Jeffrey D. Colman, Michael T. Brody, Jenner & Block and Richard H. Newhouse, Jr., Chicago, IL, for Ketchum.

Judson H. Miner, Bridget A. Arimond and Davis, Miner, Barnhill and Galland, Chicago, IL, for PACI.

Raymond G. Romero and The Mexican American Legal Defense and Education Fund, Chicago, IL, for Velasco.

Margaret C. Gordon, Asst. U.S. Attorney, Chicago, IL, William Bradford Reynolds, Paul F. Hancock, Robert S. Berman, Mark A. Posner, Michael J. Gennaco, U.S. Dept. of Justice, Civil Rights Division, Voting Rights Section, Washington, D.C., for United States.

James D. Montgomery, Corp. Counsel, Joel D. Stein, Chief Asst. Corp. Counsel, Deborah L. Thorne, Peggy A. Davis, Asst. Corp. Counsel, Chicago, IL, for City Council.

Mchael Levinson on behalf of defendant Chicago Board of Election Commissioners.

William J. Harte, Jeffrey B. Whitt, Chicago, IL, for certain defendant-intervenors.

ORDER

NORGLE, District Judge.

This case is before the court on remand from the United States Court of Appeals for the Seventh Circuit.1 The Seventh Circuit remanded the case to this court to fashion an appropriate remedy for established violations of section 2 of the Voting Rights Act of 1965, as amended in 1982. 42 U.S.C. § 1973 (1982). The earlier court-ordered map failed to provide "an adequate remedy for the Voting Rights Act violation because it did not eliminate, in accordance with well-accepted principles of redistricting, the illegal dilution of minority voting strength accomplished by the City Council Map." Ketchum v. Byrne, 740 F.2d 1398, 1412 (7th Cir.1984). The sole purpose of this remand is to remedy the illegal dilution of minority voting strength within the guidelines set by the court of appeals and section 2. Before turning to the particulars of the court of appeals' decision a short procedural background is necessary.2

This is a consolidated action which contested the 1981 Chicago Ward redistricting plan (City Council map), approved and adopted by the City Council of the City of Chicago on November 30, 1981. The three plaintiffs are groups of Black (Ketchum) and Hispanic (Velasco) voters and a black political organization (Political Action Conference of Illinois and four individuals) hereinafter, collectively "PACI". The only remaining defendant from the original action is the City Council of the City of Chicago (City Council). The United States was permitted to intervene as plaintiff in the action.
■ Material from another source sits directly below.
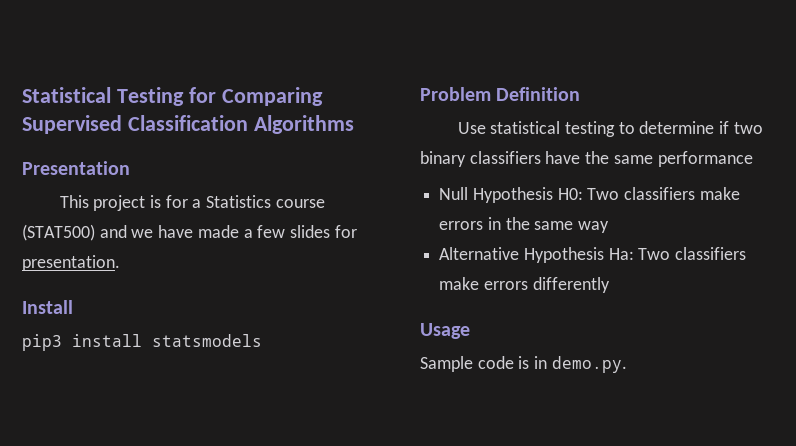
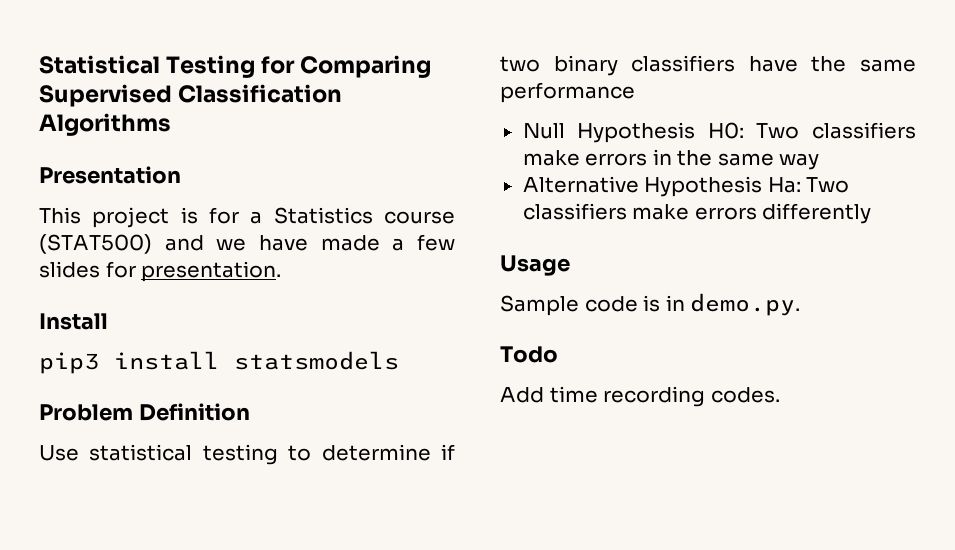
(627, 364) none -> [500,346,558,363] [500,386,780,407] // Todo // Add time recording codes.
The plaintiffs challenged the City-Council map on two fronts: section 2 of the Voting Rights Act and the fourteenth and fifteenth amendments. The district court found that only a section 2 violation existed and rejected the intentional discrimination basis of liability. In finding a section 2 violation, the district court concluded the City-Council map violated section 2 in that it decreased the number of Black majority Wards that existed in 1980 under the 1970 map.3 The court ordered the restoration of the 19 Black majority wards and set a simple majority of voting age population as the indication of a majority ward. Additionally, the court-ordered map created four Hispanic majority wards.
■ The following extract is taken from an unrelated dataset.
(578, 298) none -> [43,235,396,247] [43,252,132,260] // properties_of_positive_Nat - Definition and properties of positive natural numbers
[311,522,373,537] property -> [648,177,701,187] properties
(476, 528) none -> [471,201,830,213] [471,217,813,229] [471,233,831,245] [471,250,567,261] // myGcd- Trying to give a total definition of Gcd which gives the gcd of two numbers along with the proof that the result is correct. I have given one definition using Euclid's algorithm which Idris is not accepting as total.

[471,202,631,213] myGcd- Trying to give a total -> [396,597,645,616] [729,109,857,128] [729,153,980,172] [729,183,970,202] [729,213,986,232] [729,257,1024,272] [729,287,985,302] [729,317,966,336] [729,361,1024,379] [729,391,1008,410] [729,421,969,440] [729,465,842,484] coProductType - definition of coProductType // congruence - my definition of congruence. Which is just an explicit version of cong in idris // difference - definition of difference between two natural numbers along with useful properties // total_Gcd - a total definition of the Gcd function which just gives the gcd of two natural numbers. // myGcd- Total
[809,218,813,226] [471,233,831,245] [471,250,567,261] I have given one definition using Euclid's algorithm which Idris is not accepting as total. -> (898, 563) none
Plaintiffs appealed from the district court's 1982 approved plan. Plaintiffs asked the appellate court to find the City Council had intentionally discriminated against plaintiffs in violation of the fourteenth and fifteenth amendments and to find the City Council map diluted minority voting strength through four techniques— packing, fracturing, retrogression, and boundary manipulation. Plaintiffs sought reversal of the district court's finding that the City Council map only violated § 2 because of city-wide retrogression from 19 Black majority wards in 1980 under the 1970 map to 17 Black majority wards in the City Council map. The appellate court declined to find that the City Council intentionally discriminated against minorities because "there appeared to be no difference in the practical result or in the available remedy regardless of how the resulting discrimination was characterized." Ketchum, 740 F.2d at 1409-10 nn. 10 & 11.4 The court did note the "apparently close analogy" between the facts in this case and Rybicki I, which had found intentional discrimination in the legislative redistricting of Illinois legislative districts. Most significantly, the court noted the various methods used by the City Council to discriminate against minorities in redistricting particular wards.5

The court then turned to the remedial aspects of the Section 2 violation. In discussing the appropriate remedy, the Seventh Circuit addressed the underlying assumptions of the district court in approving the court-ordered map, and provided guidance to this court in redistricting the ward remap. Specifically, the court concluded:

1) The district court's previous assumption that any majority greater than 50% of the voting age population was sufficient to define a majority was an inadequate definition of an "effective majority." Id. at 1413-17.
2) The usage of voting age population statistics, if reliable, is an appropriate device to measure voting strength. Id. at 1412-13.
3) A supermajority corrective of 65% should only be utilized if the court concludes, after consideration of turnout and registration statistics of Black and Hispanic voters, that there is a "practical need" for such a corrective in order to give minorities a reasonable and fair opportunity to elect candidates of their choice. Id. at 1413-17.
4) Relevant to the above determination, the district court should consider recent trends in the electoral patterns of Black and Hispanic communities to determine the need for a corrective.
5) Whatever corrective is ultimately adopted, if any, the district court should justify its reliance on the statistics, and the numbers on which they are based, keeping in mind the creation of an "effective majority."
6) A restoration to majority percentage figures prior to the City Council map is unnecessary, i.e., retrogression within wards need not be addressed. Id. at 1414.
7) In the 15th and 37th wards, which demonstrated the greatest retrogression through boundary manipulation, a 65% corrective would be considered a "fair antidote" to restore pre-redistricting majorities. Id. at 1417.
8) The city-wide retrogression must be redressed. The number of Black majority wards should be restored to the number which existed in 1980 under the 1970 map (19). Id.
9) The court should consider whether four Hispanic wards, with sufficient majorities, can be created to provide Hispanics a reasonable opportunity to elect candidates of their own choice. Id. at 1418.
10) Minority groups have neither a statutory nor a constitutional right to proportional representation. Id.
11) In remapping the City wards, this court should examine the 15th, 25th, 22nd, 26th, 30th, 31st, 32nd, 33rd, 35th, 37th and possibly consider the 1st, 7th, and 12th wards.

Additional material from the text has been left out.